Fiche de perso est une nouvelle rubrique dans laquelle nous allons tirer le portrait d’acteurs du jeu vidéo, réels ou fictifs, qui pèsent ou ont pesé sur l’industrie. Pour ce premier numéro, on s’attarde sur la carrière de Marcin Iwinski en amont de la sortie de Cyberpunk 2077.
Des jeux piratés au titre le plus attendu de l’année
Marcin Iwinski est l’homme qui a créé CD Projekt. Si la société est aujourd’hui mondialement reconnue, et tutoie les Rockstar ou autres Naughty Dogs, son histoire, loin de l’ambition d’un Cyberpunk 2077, a débuté sur les marchés aux puces de Varsovie, alors tout juste sortie du « socialisme » à la sauce URSS. L’histoire de CD Projekt fait écho aux success story d’Apple ou de Facebook, qui ont commencé avec un tout petit ordinateur et beaucoup de passion, les trahisons en moins.
ZX Spectrum et socialisme
Si Marcin Iwinski n’est pas né avec une petite cuillère en argent dans la bouche, il a pourtant bénéficié d’un petit avantage sur ses compatriotes : son père était documentariste, et voyageait avec beaucoup plus de facilités que le Polonais lambda dans les années 80. C’est ainsi que le petit Marcin s’est vu offrir un ZX Spectrum importé à une époque où ce genre de matériel était extrêmement compliqué à trouver dans le pays. Et c’est aussi comme ça qu’est née sa passion du jeu vidéo.
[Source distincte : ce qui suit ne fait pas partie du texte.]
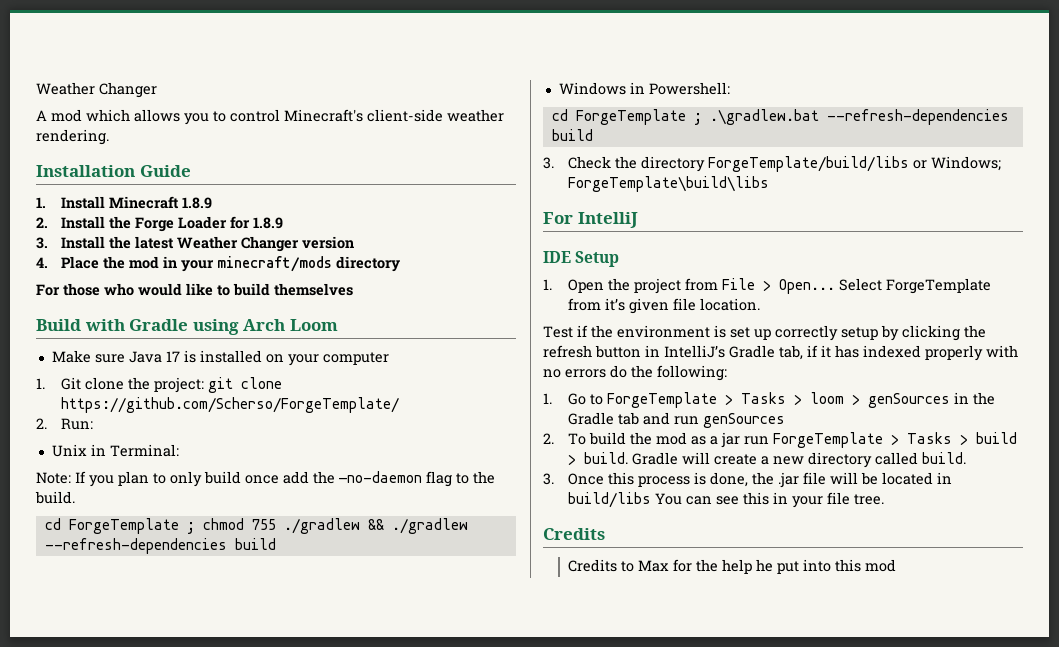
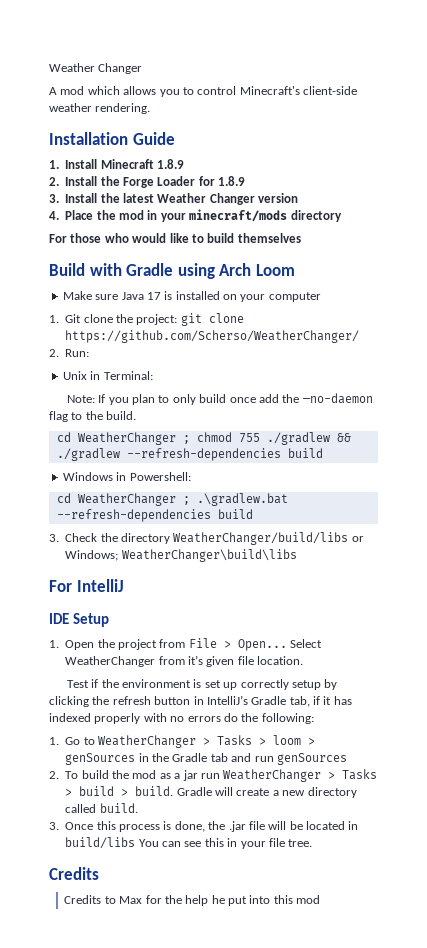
- 1. Git clone the project: git clone https://github.com/Scherso/ForgeTemplate/
+ 1. Git clone the project: git clone https://github.com/Scherso/WeatherChanger/
- cd ForgeTemplate ; chmod 755 ./gradlew && ./gradlew --refresh-dependencies build
+ cd WeatherChanger ; chmod 755 ./gradlew && ./gradlew --refresh-dependencies build
- cd ForgeTemplate ; .\gradlew.bat --refresh-dependencies build
+ cd WeatherChanger ; .\gradlew.bat --refresh-dependencies build
- 3. Check the directory ForgeTemplate/build/libs or Windows; ForgeTemplate\build\libs
+ 3. Check the directory WeatherChanger/build/libs or Windows; WeatherChanger\build\libs
- Select ForgeTemplate from it’s given file location.
+ Select WeatherChanger from it’s given file location.
- 1. Go to ForgeTemplate > Tasks > loom > genSources in the Gradle tab and run genSources
+ 1. Go to WeatherChanger > Tasks > loom > genSources in the Gradle tab and run genSources
- 2. To build the mod as a jar run ForgeTemplate > Tasks > build > build.
+ 2. To build the mod as a jar run WeatherChanger > Tasks > build > build.

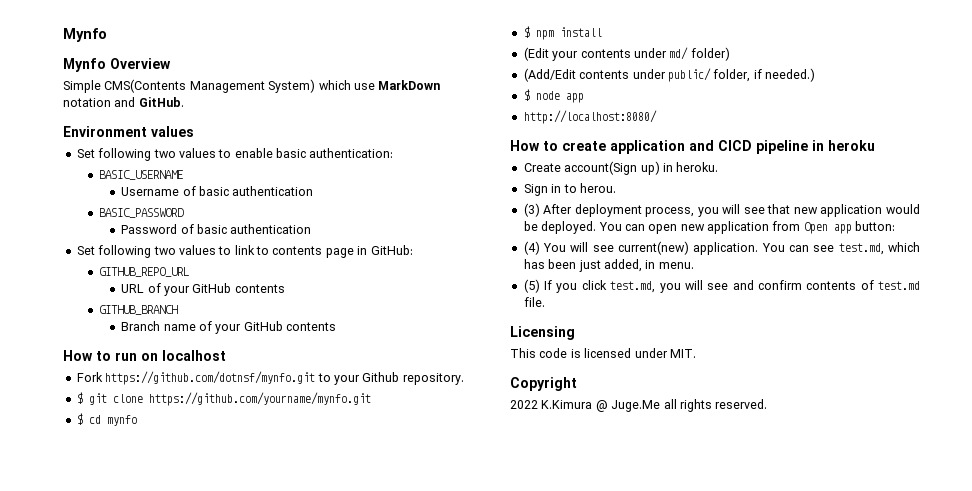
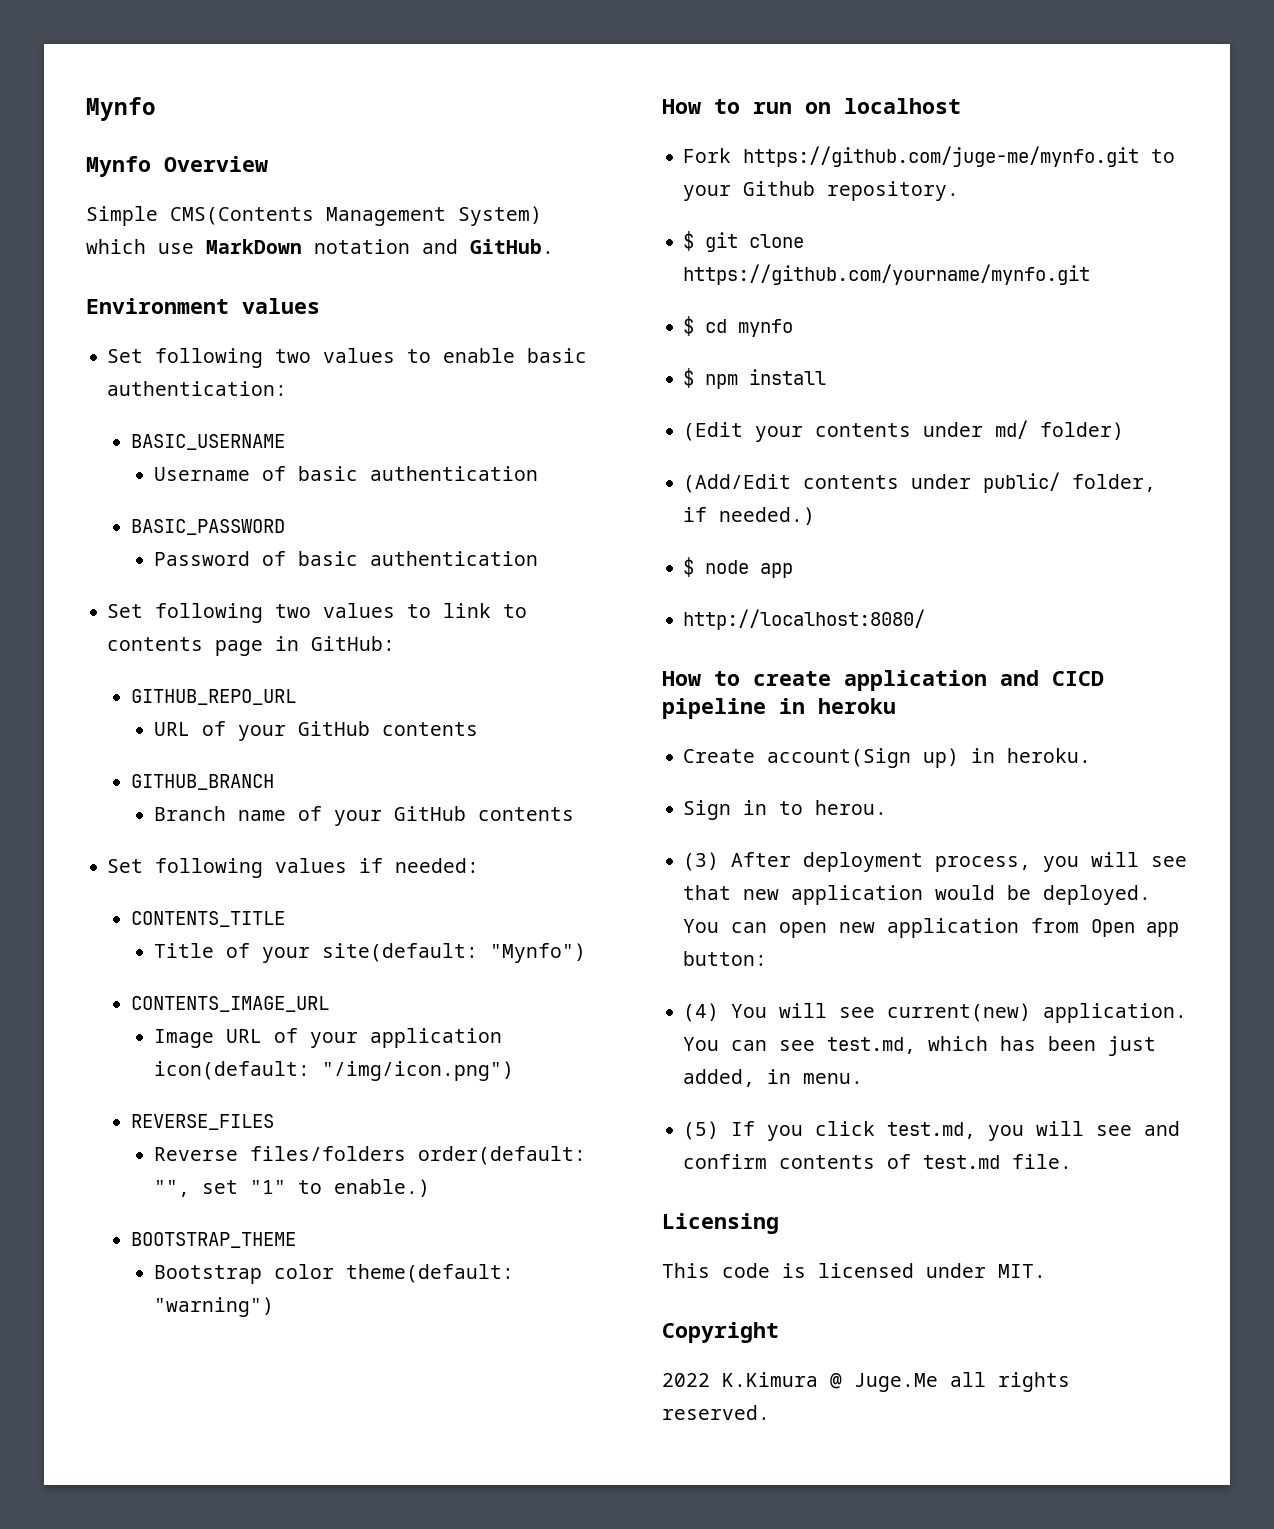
+ Set following values if needed:
+ CONTENTS_TITLE
+ Title of your site(default: "Mynfo")
+ CONTENTS_IMAGE_URL
+ Image URL of your application icon(default: "/img/icon.png")
+ REVERSE_FILES
+ Reverse files/folders order(default: "", set "1" to enable.)
+ BOOTSTRAP_THEME
+ Bootstrap color theme(default: "warning")
- Fork https://github.com/dotnsf/mynfo.git to your Github repository.
+ Fork https://github.com/juge-me/mynfo.git to your Github repository.

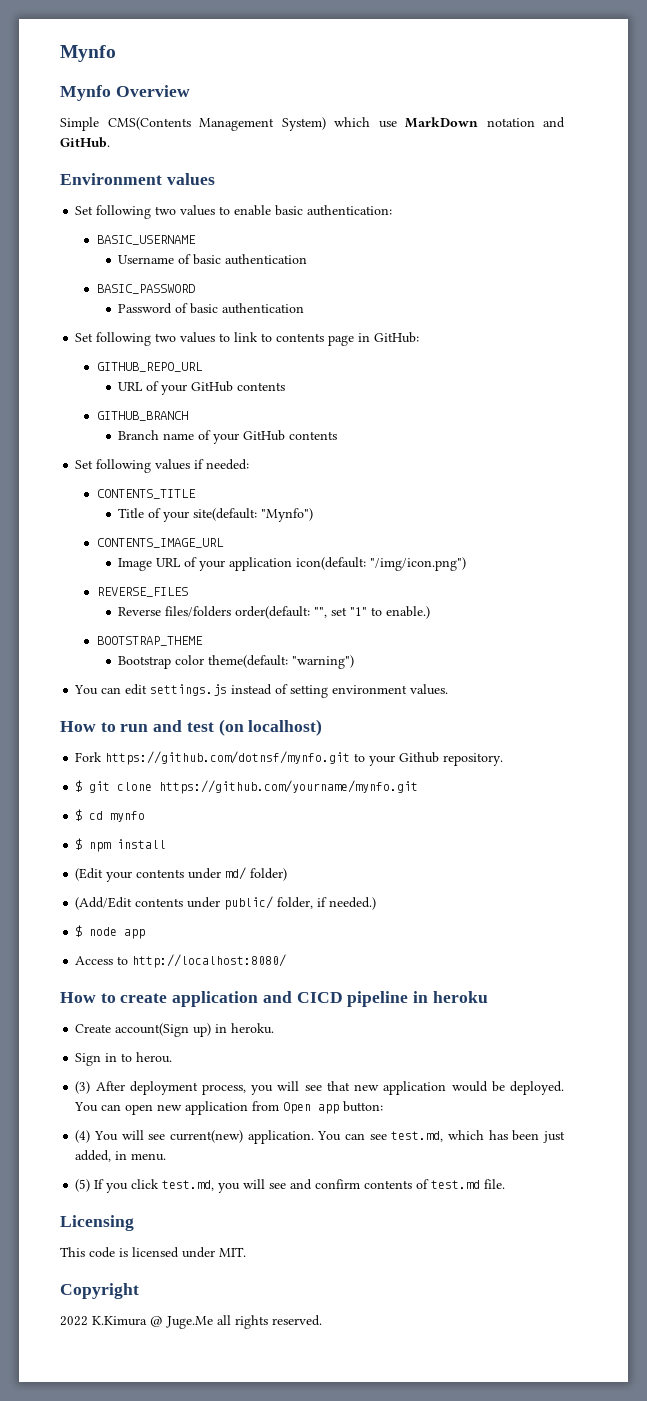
+ You can edit settings.js instead of setting environment values.
- How to run on localhost
+ How to run and test (on localhost)
- Fork https://github.com/juge-me/mynfo.git to your Github repository.
+ Fork https://github.com/dotnsf/mynfo.git to your Github repository.
- http://localhost:8080/
+ Access to http://localhost:8080/

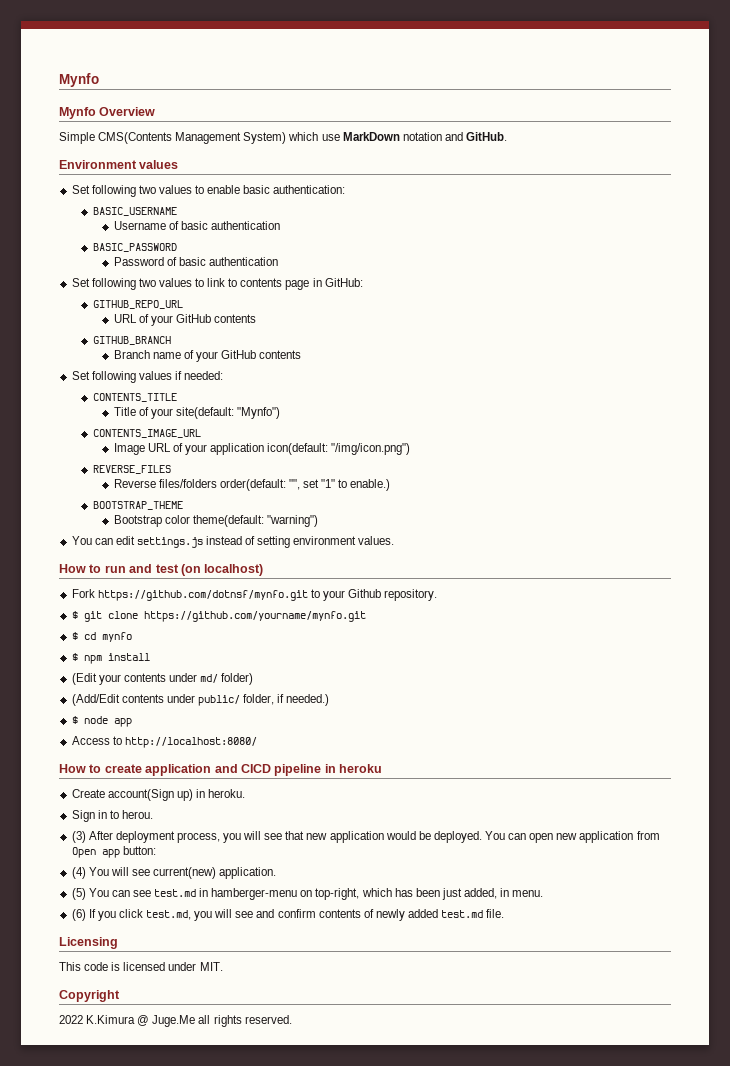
- (4) You will see current(new) application. You can see test.md, which has been just added, in menu.
+ (4) You will see current(new) application.
+ (5) You can see test.md in hamberger-menu on top-right, which has been just added, in menu.
- (5) If you click test.md, you will see and confirm contents of test.md file.
+ (6) If you click test.md, you will see and confirm contents of newly added test.md file.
Tout comme les machines, les jeux n’étaient pas distribués en Pologne. En tous cas, pas légalement. Pour se fournir en jeux, Marcin Iwinski répondait à des annonces qu’on trouvait dans les magazines d’informatique et jeux vidéo d’Europe de l’ouest. Les joueurs les plus anciens, qui ont tâté de l’Atari ST ou de l’Amiga, savent de quoi on parle : on trouvait ici aussi en France de nombreuses petites annonces qui proposaient des listes de jeux contre un timbre. Liste qui contenait des collections de jeux piratés, copiés sur disquettes vierges, pour 10 ou 20 fois moins cher que les jeux originaux.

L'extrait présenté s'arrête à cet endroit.